Director, Program Manager and Alliance Management

JOB TITLE: Director, Program Manager and Alliance Management

DEPARTMENT: Program Management

REPORTS TO:

SUPERVISES: n/a

FLSA STATUS: Exempt

VERSION DATE: August 15, 2025

JOB SUMMARY:

Experienced Program Manager to support Aveo's growing oncology pipeline, The ideal candidate has both early and late phase pharmaceutical program management experience that includes knowledge of the drug development process and inter-dependencies of key functions including research, clinical manufacturing, regulatory, and commercial and external partners. This individual also has demonstrated success in managing projects and alliances using best in class methodologies and software combining strong foundational knowledge of various segments of the life sciences industry. The ideal candidate has strong financial and analytical capabilities, refined communication skills and the ability to thrive in a fast-paced, dynamic, and highly collaborative environment.

PRINCIPAL DUTIES:

• Ownership of the program plans and finances.
• Apply best practices in the development, initiation, planning, execution, control and closing of projects, and to interact with all program stakeholders including pre-clinical and clinical development, business, manufacturing and regulatory departments to ensure alignment on program goals, timelines, and resources required.
• Provide program management expertise for project managers and multiple projects that may include external co-development partnerships.
• Ensure that key goals for alliances are achieved and that relationships are maintained
• Track partnership effectiveness and identify opportunities to improve communication and collaboration.
• Effective communications and follow up action items for alliances. Coordinate and prepare meeting agendas, presentations, meeting minutes and actions along with cross functional stakeholders to ensure successful team meetings and governance.
• Ensure that cross-functional core team(s) are aligned on goals and timelines to deliver milestones on or ahead of schedule.
• Work cohesively with various disciplines to leverage functional expertise within R&D, Commercial, Clinical, Quality, Regulatory, Operations, etc., and establishes integrated project plans and objectives.
• Bridge the gap between strategy and tactical execution at the project level. This position requires knowledge and experience in effectively managing project risks, diverse disciplines, cultures, locations, personalities, communication styles, conflicting priorities and/or requirements.
• Identify and leverage inter-dependencies in short-, mid-, and long-term program plans and advise teams on areas of risk or possibilities to accelerate development.
• Challenge assumptions and provide recommendations to improve processes and outcomes.
• Create and manages the integration of project schedules and budgets.
• Measure progress, communicates, and escalates proactively impact of changes (e.g. scope, cross functional resources, timelines, costs, etc.) to key stakeholders.
• Ensure the timely collaboration and coordination of design requirements, cross functional resourcing, and scheduling between projects, sites, and platforms.
• Deliver presentations at communication and governance meetings utilizing project dashboards, and messaging.
• Contribute to the functional excellence of project management by participation in the development and continuous improvement of processes, procedures, and tools related to program and portfolio management practices.
• Coordinate with Legal to facilitate agreements and contract amendments while properly informing key stakeholders of status
• Perform other duties & projects as assigned

REQUIRED QUALIFICATIONS/EXPERIENCE:

• Minimum 5 years pharmaceutical R&D or related industry experience
• Basic knowledge of multi-disciplinary bio/pharmaceutical drug development required
• Exceptional computer proficiency - advanced knowledge of and experience with MS-Office applications (including Word, PowerPoint, Excel, Smartsheets and Project)
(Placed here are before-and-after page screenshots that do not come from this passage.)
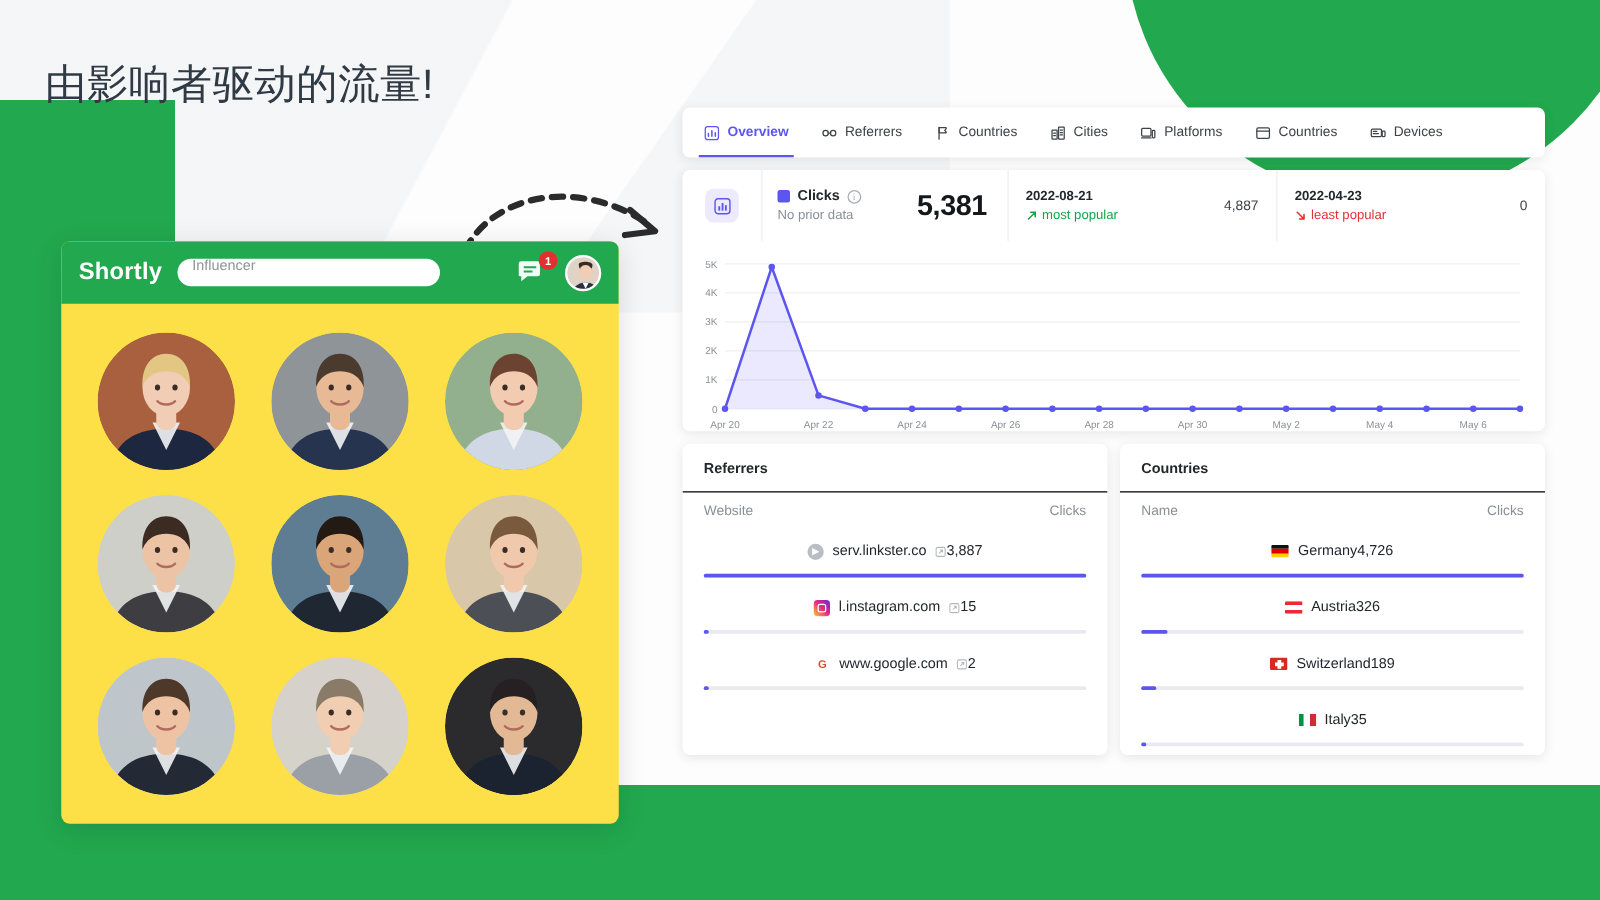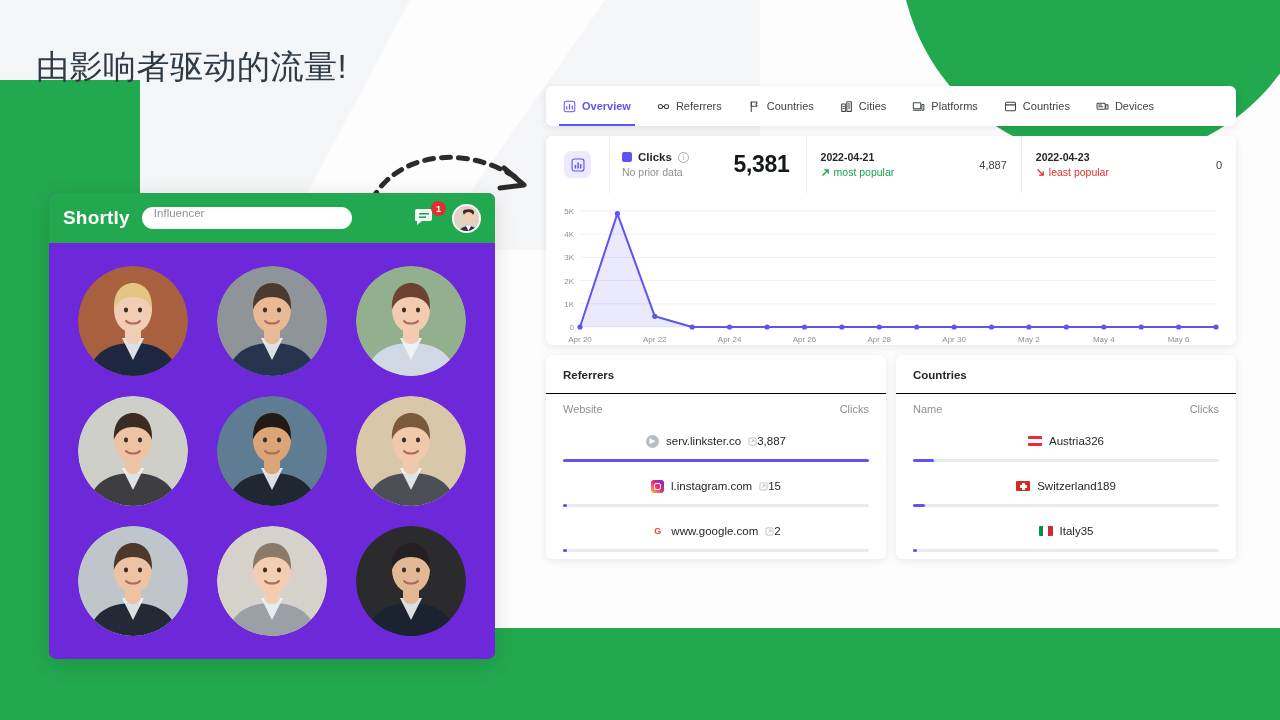--- a/index.html
+++ b/index.html
@@ -46,21 +46,21 @@
     white-space: nowrap;
   }
 
   
   .arrow { position: absolute; left: 368px; top: 138px; }
 
   
   .shortly-card {
     position: absolute; left: 49px; top: 193px;
     width: 446px; height: 466px;
-    background: #6d28d9; border-radius: 7px;
+    background: #fde047; border-radius: 7px;
     box-shadow: 0 5px 22px rgba(0,0,0,.13);
     overflow: hidden;
   }
   .shortly-bar {
     height: 50px; background: #22a84f;
     display: flex; align-items: center; padding: 0 14px; gap: 12px;
   }
   .shortly-logo {
     color: #fff; font-size: 19px; font-weight: bold; letter-spacing: .2px;
   }
@@ -501,21 +501,21 @@
               <span class="sw"></span>
               <span class="clicks-t">Clicks</span>
               <span class="info-c">i</span>
             </div>
             <div class="noprior">No prior data</div>
           </div>
           <div class="bignum">5,381</div>
         </div>
         <div class="stat-cmp">
           <div class="cmp-l">
-            <div class="cmp-date">2022-04-21</div>
+            <div class="cmp-date">2022-08-21</div>
             <div class="cmp-sub up">
               <svg width="9" height="9" viewBox="0 0 10 10">
                 <path d="M2 8L8 2M4 2h4v4" fill="none" stroke="#17a34a" stroke-width="1.4" stroke-linecap="round"></path>
               </svg>
               <span>most popular</span>
             </div>
           </div>
           <div class="cmp-val">4,887</div>
         </div>
         <div class="stat-cmp">
@@ -644,20 +644,38 @@
         <div class="panel-hd">
           <span>Name</span>
           <span>Clicks</span>
         </div>
         <div id="ctry-rows">
             <div class="prow">
               <div class="prow-top">
                 <span class="prow-left">
                   <span class="flag">
                     <span style="display:block;height:100%">
+                      <span style="display:block;height:33.3%;background:#111"></span>
+                      <span style="display:block;height:33.3%;background:#dd0000"></span>
+                      <span style="display:block;height:33.4%;background:#ffce00"></span>
+                    </span>
+                  </span>
+                  <span>Germany</span>
+                </span>
+                <span class="prow-val">4,726</span>
+              </div>
+              <div class="bar-bg">
+                <div class="bar-fg" style="width:100%"></div>
+              </div>
+            </div>
+            <div class="prow">
+              <div class="prow-top">
+                <span class="prow-left">
+                  <span class="flag">
+                    <span style="display:block;height:100%">
                       <span style="display:block;height:33.3%;background:#ed2939"></span>
                       <span style="display:block;height:33.3%;background:#fff"></span>
                       <span style="display:block;height:33.4%;background:#ed2939"></span>
                     </span>
                   </span>
                   <span>Austria</span>
                 </span>
                 <span class="prow-val">326</span>
               </div>
               <div class="bar-bg">

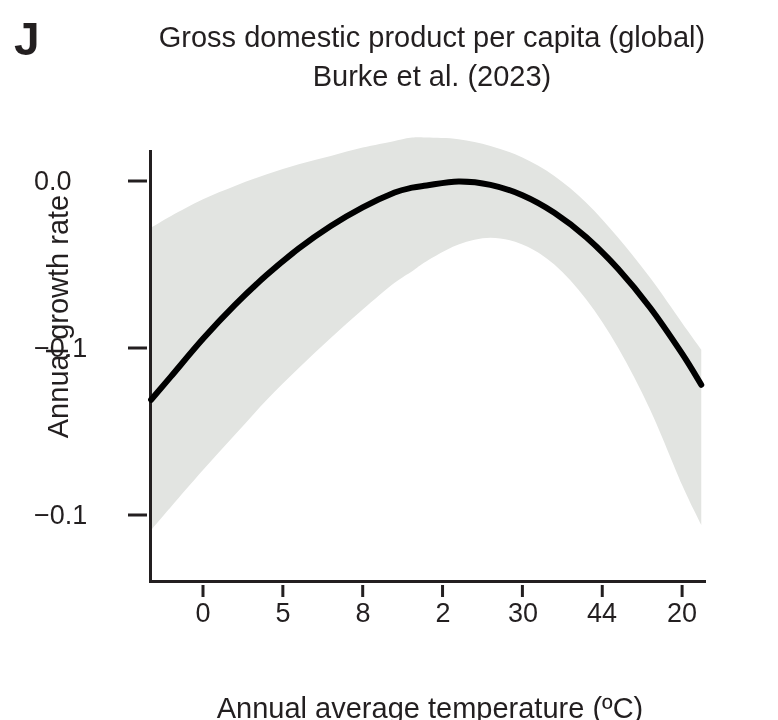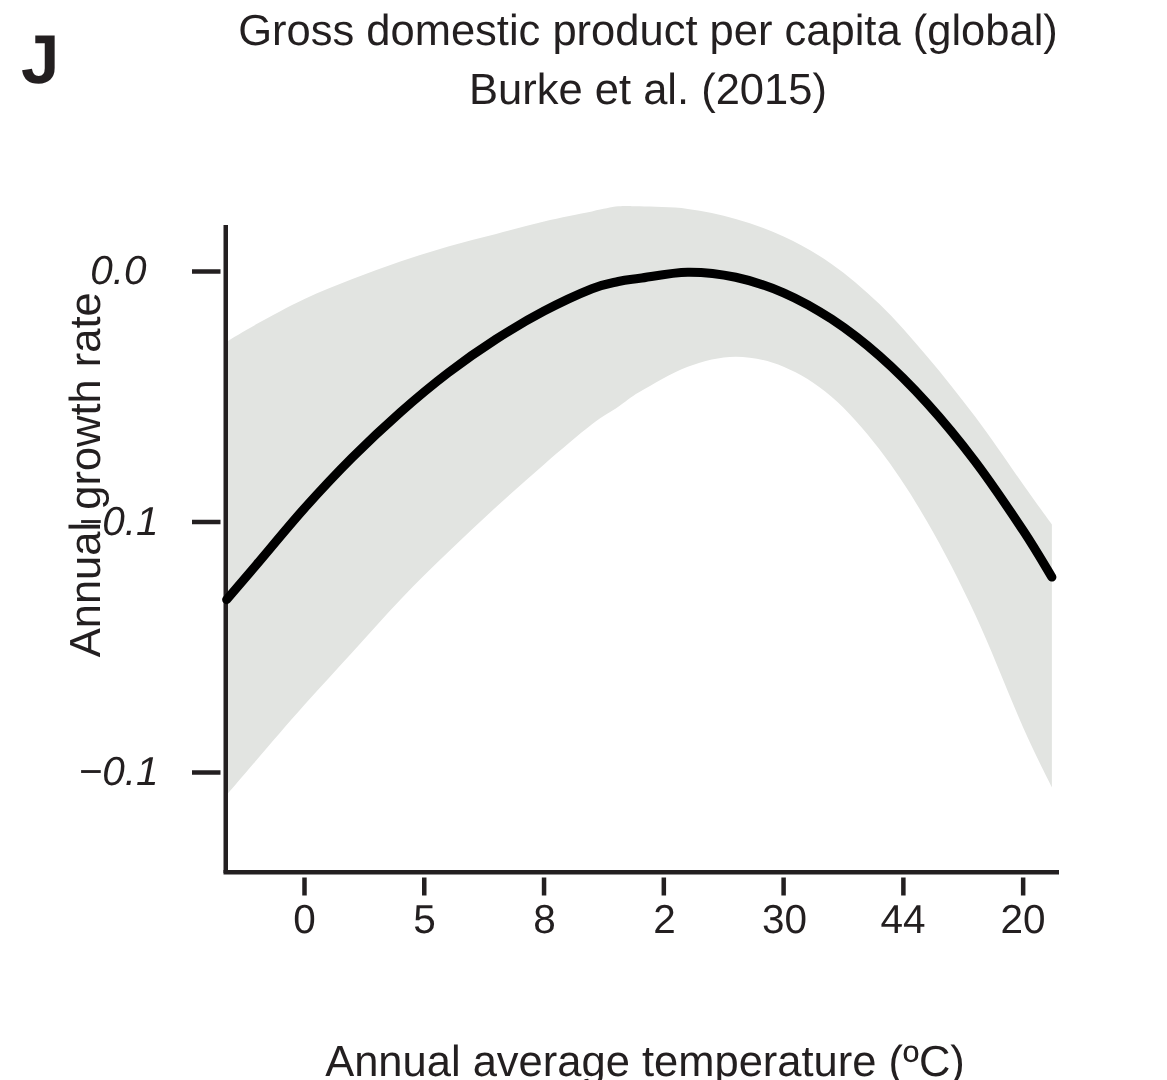--- a/index.html
+++ b/index.html
@@ -27,21 +27,21 @@
     top: 16px;
     font-size: 46px;
     font-weight: bold;
     letter-spacing: -1px;
     line-height: 1;
     color: #231f20;
   }
   .titles {
     position: absolute;
     left: 96px;
-    top: 2px;
+    top: 18px;
     width: 672px;
     text-align: center;
   }
   .title-line {
     font-size: 29px;
     line-height: 1.33;
     color: #231f20;
     white-space: nowrap;
   }
   .ylabel {
@@ -62,25 +62,24 @@
     width: 620px;
     text-align: center;
     font-size: 29px;
     color: #231f20;
     margin-top: 48px;
   }
   .ytick-label {
     position: absolute;
     right: 0;
     width: 90px;
-    text-align: center;
+    text-align: left;
     font-size: 27px;
     color: #231f20;
     transform: translateY(-50%);
-    font-style: italic;
   }
   .ytick-wrap {
     position: absolute;
     left: 0;
     top: 0;
     width: 124px;
     height: 720px;
   }
   .xtick-label {
     position: absolute;
@@ -95,21 +94,21 @@
 </style>
 </head>
 <body>
 
 <div id="figure">
 
   <div class="panel-letter">J</div>
 
   <div class="titles">
     <div class="title-line">Gross domestic product per capita (global)</div>
-    <div class="title-line">Burke et al. (2015)</div>
+    <div class="title-line">Burke et al. (2023)</div>
   </div>
 
   <div class="ylabel">Annual growth rate</div>
   <div class="xlabel">Annual average temperature (ºC)</div>
 
   <div class="ytick-wrap">
     <div class="ytick-label" style="top:181px">0.0</div>
     <div class="ytick-label" style="top:348px">−0.1</div>
     <div class="ytick-label" style="top:515px">−0.1</div>
   </div>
ADDITIONAL PREFERRED QUALIFICATIONS/EXPERIENCE:

• Oncology project management experience a plus
• Experience with biologic drug development and biologic manufacturing processes a plus
• Strong written and verbal communication skills and EQ
• Undergraduate degree / advanced degree in life science or business
• Direct experience in bio/pharmaceutical program planning
• PMP certification
• Strong experience with Smartsheets and/or MS Project
• Background in risk, budget, and resource management
• Ability to effectively manage multiple projects and stakeholders with competing priorities.